As an example, let’s consider the pit road loops at Pocono. We have detailed information about how the configuration changed between the two races in 2012. The second 2012 race featured an unusually large number of pit-road speeding penalties.
According to Jose Blasco-Figuroa, lead race engineer for Daniel Suárez, NASCAR provides teams with maps showing where scoring loops are on the track and on pit road. Although NASCAR doesn’t draw pit maps to scale, having a realistic model helps to understand the measuring process. The graphic below is my rendition of the information.
The first thing to realize is that, although NASCAR rules reference pit-road speed, NASCAR doesn’t actually measure cars’ speeds. NASCAR measures time and uses basic physics to get speed.
The relationship between time, distance and velocity is easy to remember. You just follow the units. Speed is miles per hour: distance (miles) per (a.k.a. divided by) time (hours).
On our Pocono example, let’s look at the segment from the loop I’ve labelled P10 to the loop labelled P11 — although the analysis works for any two timing lines. The distance between loops P10 and P11 is 103.25 feet. A car traveling at exactly 60 mph would take 1.173 seconds to traverse that segment.
When a car comes down pit road, its transponder notifies the computer when it passes scoring loop P10. It does so again when the car passes scoring loop P11. The computer records the times at which each loop triggers, then subtracts the two times. If the difference is less than 1.173 seconds, the driver was speeding. NASCAR alerts the crew chief as to the infraction and which segment of pit road it happened in as soon as the violation occurs.

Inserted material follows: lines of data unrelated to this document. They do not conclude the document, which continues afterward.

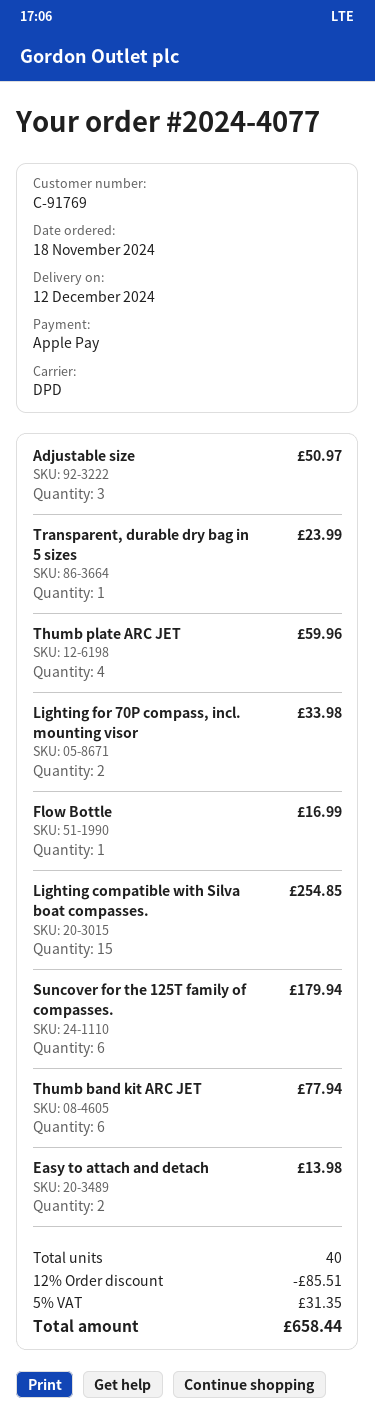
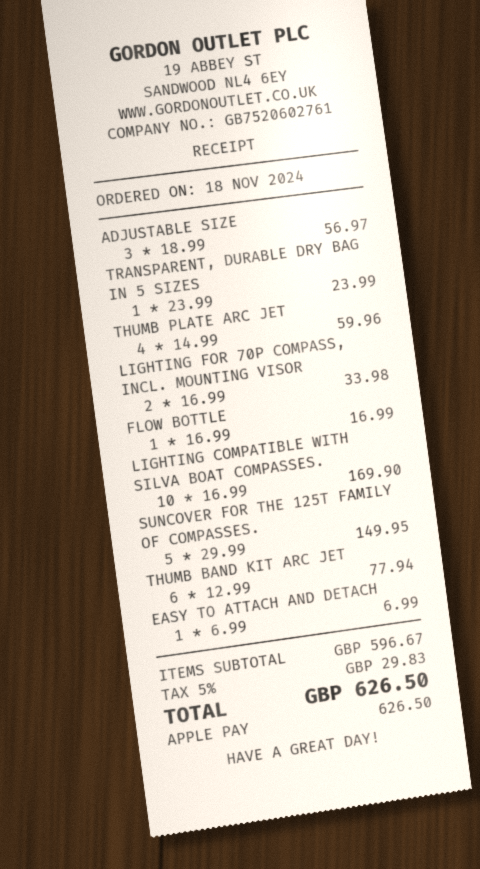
Adjustable size: 3 for 50.97 -> 3 for 56.97
Lighting compatible with Silva boat compasses.: 15 for 254.85 -> 10 for 169.90
Suncover for the 125T family of compasses.: 6 for 179.94 -> 5 for 149.95
Easy to attach and detach: 2 for 13.98 -> 1 for 6.99
discount: 12% = 85.51 -> none
tax: 5% = 31.35 -> 5% = 29.83
total: 658.44 -> 626.50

Average speed means strategy
Off the track, speed limits are enforced with radar guns or LIDAR, which measure instantaneous speed. Instantaneous speed is -- just as it sounds -- speed at a particular instant. If law enforcement catches you going over the speed limit at any time, you’ll get a ticket.

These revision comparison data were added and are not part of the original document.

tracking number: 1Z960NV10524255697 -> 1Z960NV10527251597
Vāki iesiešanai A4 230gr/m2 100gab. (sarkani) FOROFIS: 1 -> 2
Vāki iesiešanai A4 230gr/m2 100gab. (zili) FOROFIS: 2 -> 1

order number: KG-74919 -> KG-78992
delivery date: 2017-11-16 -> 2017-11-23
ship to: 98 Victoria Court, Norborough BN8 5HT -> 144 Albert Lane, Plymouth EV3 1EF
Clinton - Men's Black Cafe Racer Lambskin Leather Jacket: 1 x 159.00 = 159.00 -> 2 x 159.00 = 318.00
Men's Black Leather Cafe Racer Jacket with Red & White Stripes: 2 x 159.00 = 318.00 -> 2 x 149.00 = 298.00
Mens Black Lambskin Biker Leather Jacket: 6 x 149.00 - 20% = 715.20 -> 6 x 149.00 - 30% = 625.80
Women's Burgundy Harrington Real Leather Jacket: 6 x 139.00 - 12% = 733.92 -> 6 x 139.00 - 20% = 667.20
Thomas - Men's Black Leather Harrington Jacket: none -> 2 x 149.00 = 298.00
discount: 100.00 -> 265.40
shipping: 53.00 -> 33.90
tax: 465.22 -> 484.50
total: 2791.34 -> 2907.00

Scoring loops measure average speed rather than instantaneous speed. While this sounds like an academic distinction, it’s actually useful. A driver can meet an average speed limit more than one way.
If you travel 60 miles on a highway with a speed limit of 60 mph, you’ll cover those 60 miles in one hour. You could go 60 mph the whole way. You could drive 55 mph half of the time and 65 mph the other half. Or you might get stuck in a traffic jam, then speed to make up the lost time. You can utilize any one of these strategies and still complete 60 miles in one hour. You can use any of these approaches to have an average speed of 60 mph.
Having to meet an average rather than an instantaneous speed is why drivers sometimes speed up or slow down suddenly on pit road. They know exactly where the timing lines are. They use that knowledge to gain precious seconds getting to and from their pit boxes.
A pit box with a timing line inside it is a big advantage. At least one segment will include the time during which the car is stopped. That allows the driver to go well over the speed limit coming in or going out of the box. There’s no possibility, given 10-plus seconds sitting still, the driver can reach a high enough speed to exceed the average speed limit. But they do have to make sure they slow down before the next segment.
That, incidentally, is one reason why NASCAR added timing lines to many pit roads: Some pit boxes offered significant advantages because of their locations.
When competition is close, small advantages on pit road make an even bigger difference.